## Work to be completed
Each line containing the word "text" must be copied from the material below.

****************

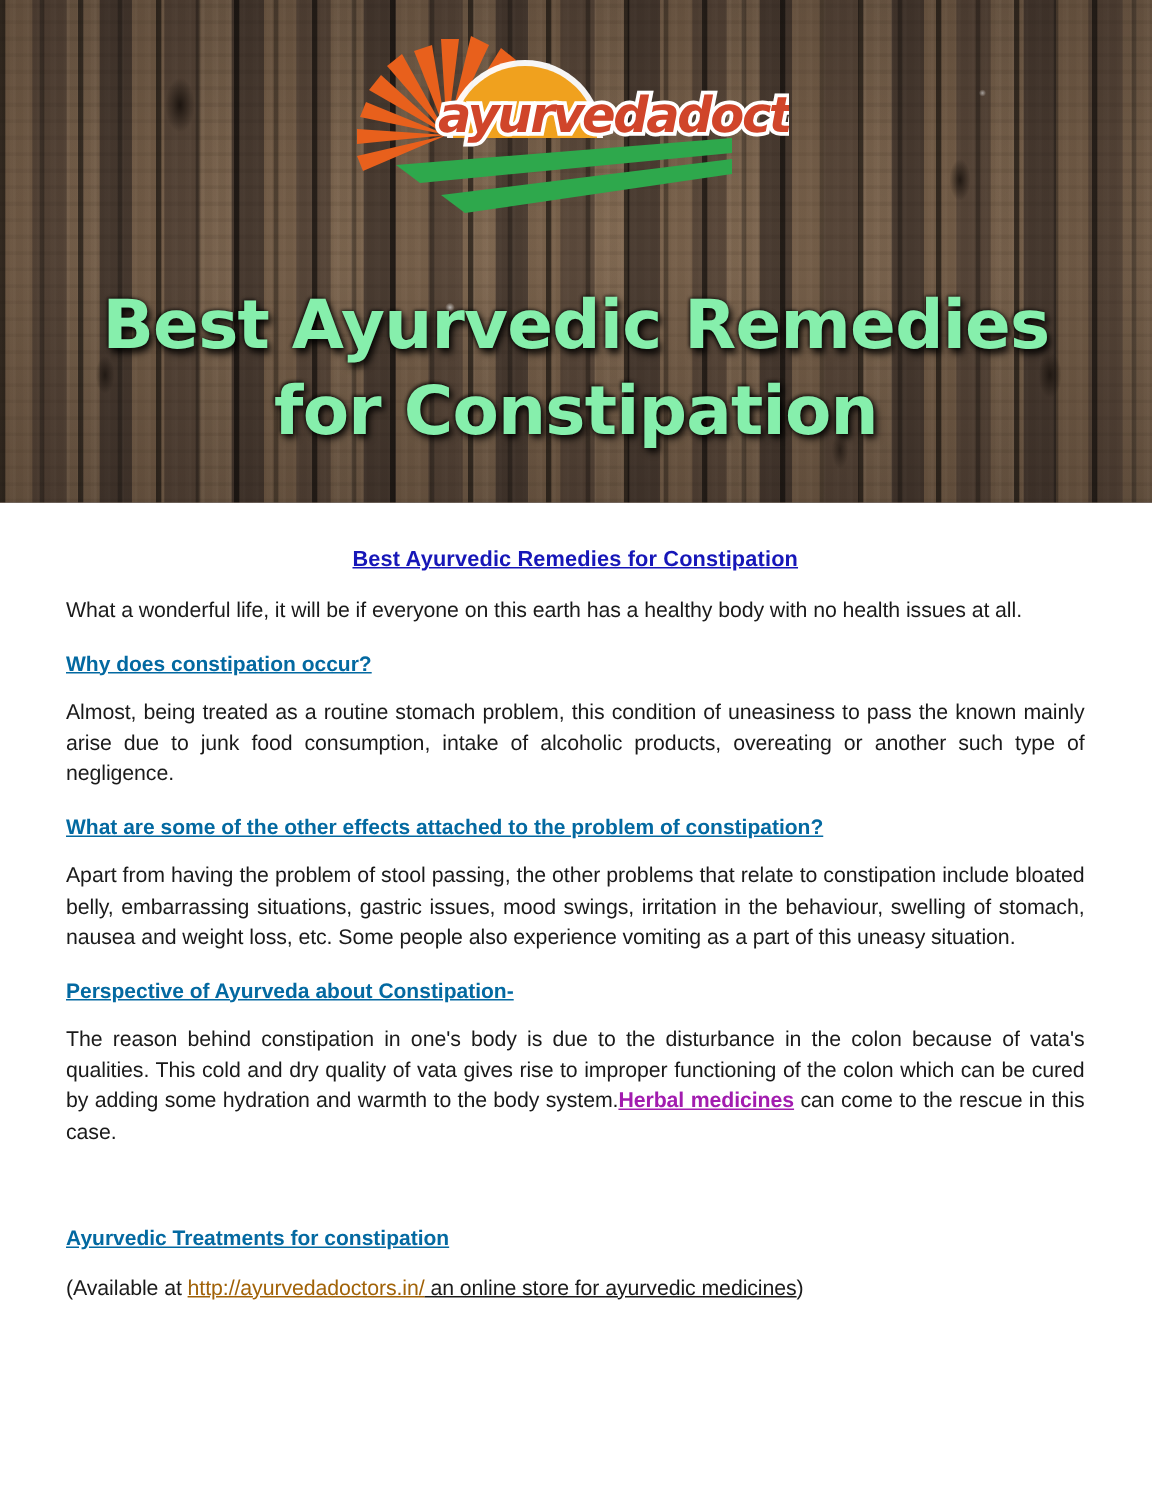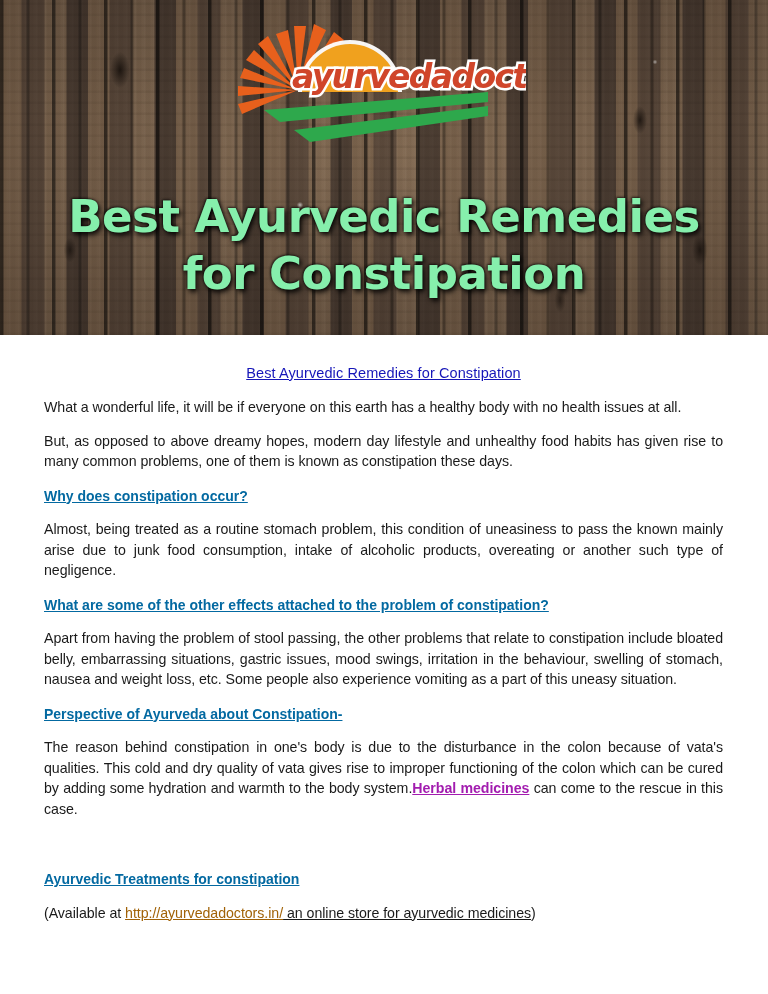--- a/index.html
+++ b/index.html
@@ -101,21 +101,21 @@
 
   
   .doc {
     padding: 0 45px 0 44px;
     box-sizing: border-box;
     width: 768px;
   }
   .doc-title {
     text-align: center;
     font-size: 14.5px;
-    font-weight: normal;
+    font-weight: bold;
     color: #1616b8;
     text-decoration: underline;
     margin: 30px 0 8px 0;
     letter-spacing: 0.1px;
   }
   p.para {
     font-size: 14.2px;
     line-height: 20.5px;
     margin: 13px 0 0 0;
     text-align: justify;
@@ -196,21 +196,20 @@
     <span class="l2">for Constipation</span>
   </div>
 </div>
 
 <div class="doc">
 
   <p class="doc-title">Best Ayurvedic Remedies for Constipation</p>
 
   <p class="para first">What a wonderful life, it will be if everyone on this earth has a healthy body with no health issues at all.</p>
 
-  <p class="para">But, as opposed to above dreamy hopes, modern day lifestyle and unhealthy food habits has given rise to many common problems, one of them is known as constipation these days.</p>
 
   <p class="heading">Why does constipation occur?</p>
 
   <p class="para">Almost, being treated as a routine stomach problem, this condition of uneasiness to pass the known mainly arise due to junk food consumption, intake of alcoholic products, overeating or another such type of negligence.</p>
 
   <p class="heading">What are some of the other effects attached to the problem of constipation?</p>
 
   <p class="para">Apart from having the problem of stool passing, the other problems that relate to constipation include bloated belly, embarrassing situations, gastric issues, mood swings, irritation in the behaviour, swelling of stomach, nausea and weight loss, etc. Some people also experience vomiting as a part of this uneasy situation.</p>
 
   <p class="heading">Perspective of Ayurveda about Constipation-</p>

****************

## Task result
     text-align: center;
     text-decoration: underline;
     text-align: justify;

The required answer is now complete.